‘Nie wieder’ betekende ook: nooit weer zulke databanken met persoonsgegevens

De uitdrukking ‘ik heb niets te verbergen’ weerspiegelt een gevaarlijke naïviteit die doet denken aan een donker hoofdstuk uit de geschiedenis, de Tweede Wereldoorlog, toen opeens bleek dat we wél iets te verbergen hadden. In de voormalige concertzaal van Artis stond het Amsterdamse bevolkingsregister met gegevens van 70.000 Joden die de bezetters wilden gebruiken. Verkleed als politieagenten stichtte een verzetsgroep op 27 maart 1943 brand, waarna de brandweer het vuur opzettelijk langzaam ‘bluste’. Op deze manier probeerden de verzetsstrijders de dossiers te vernietigen.

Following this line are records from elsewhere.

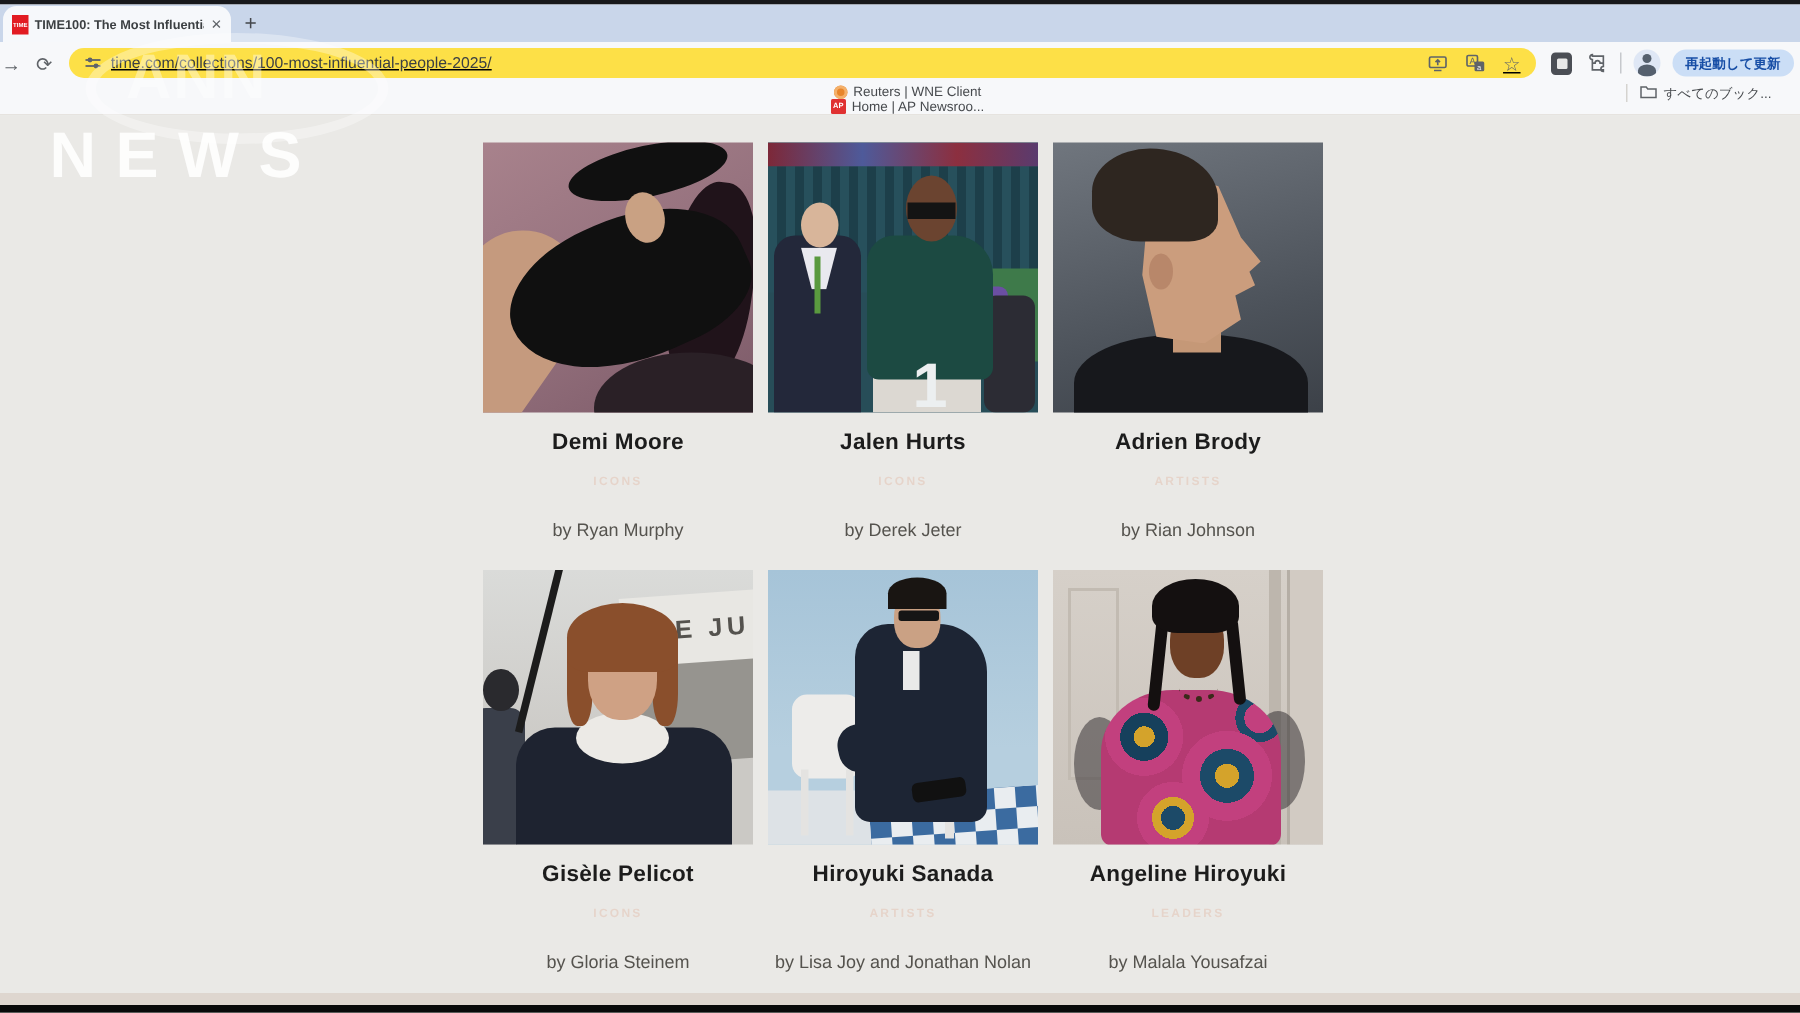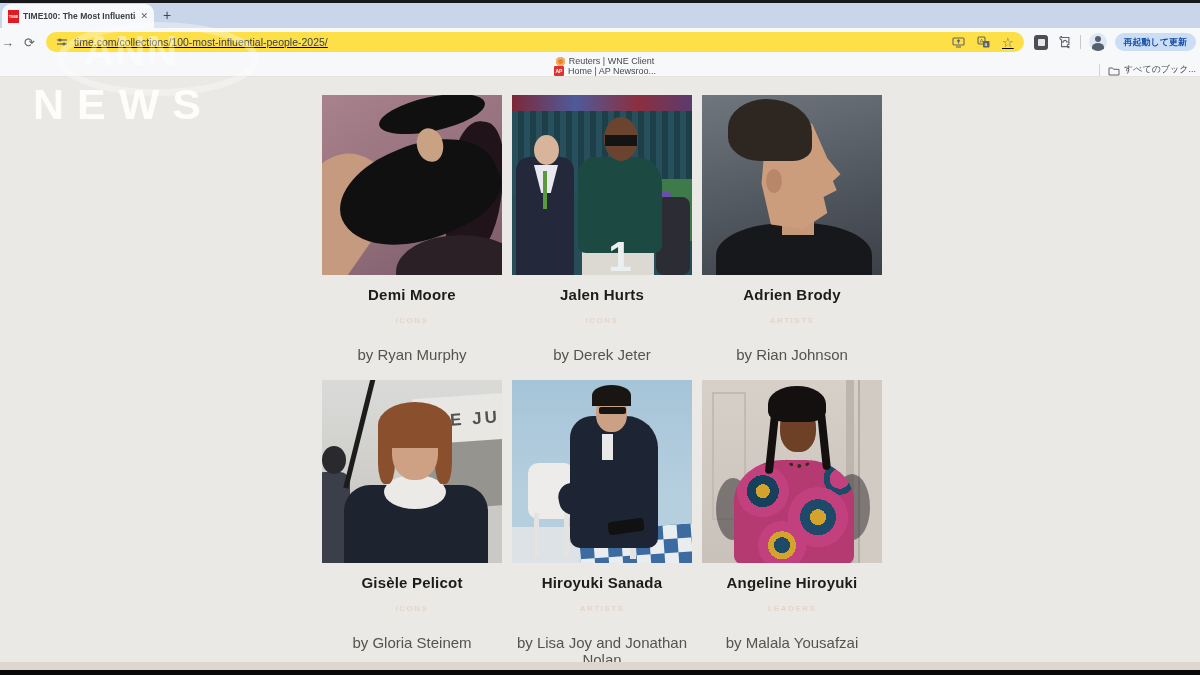--- a/index.html
+++ b/index.html
@@ -47,7 +47,7 @@
           box-shadow:inset 0 0 0 2px #f4b06a;}
   .bm-ap{width:10px;height:10px;background:#e03131;color:#fff;font-size:5px;font-weight:bold;
          display:flex;align-items:center;justify-content:center;margin-right:4px;border-radius:1px;}
-  .bm-right{position:absolute;right:4px;top:0;height:100%;display:flex;align-items:flex-end;}
+  .bm-right{position:absolute;right:19px;top:0;height:100%;display:flex;align-items:flex-start;}
   .bm-sep{width:1px;height:12px;background:#d5d3cf;margin-right:8px;}
   .folder{margin-right:4px;display:flex;}
 

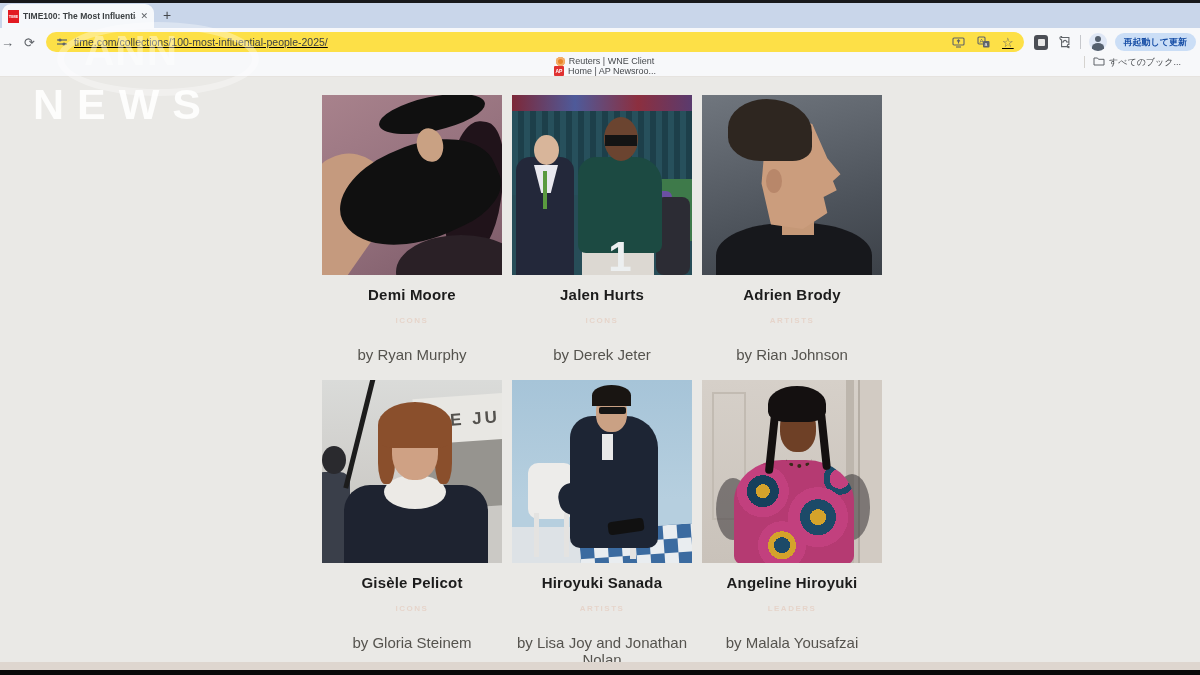--- a/index.html
+++ b/index.html
@@ -61,7 +61,7 @@
   .row2 .photo{height:183px;}
   .pname{margin-top:11px;font-size:15px;font-weight:bold;color:#1c1c1c;letter-spacing:.2px;}
   .pcat{margin-top:13px;font-size:8px;letter-spacing:1.5px;color:#d98c6a;opacity:.22;font-weight:bold;}
-  .pby{margin-top:21px;font-size:15px;color:#55534e;}
+  .pby{margin-top:21px;font-size:12px;color:#55534e;}
 
   
   .p-demi{background:linear-gradient(150deg,#a8828c 0%,#97737f 45%,#7c5a68 100%);}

Na de Tweede Wereldoorlog drong het besef door dat het mede dankzij de ‘perfecte Jodenadministratie’ was dat een groot deel van de Joodse gemeenschap in Nederland door de bezetter kon worden opgespoord en gedeporteerd. Een belangrijke les: privacy en persoonlijke gegevens zijn het beschermen waard. ‘Nie wieder’ betekende ook: nooit meer registers met persoonsgegevens die, eenmaal in verkeerde handen, desastreuze gevolgen kunnen hebben.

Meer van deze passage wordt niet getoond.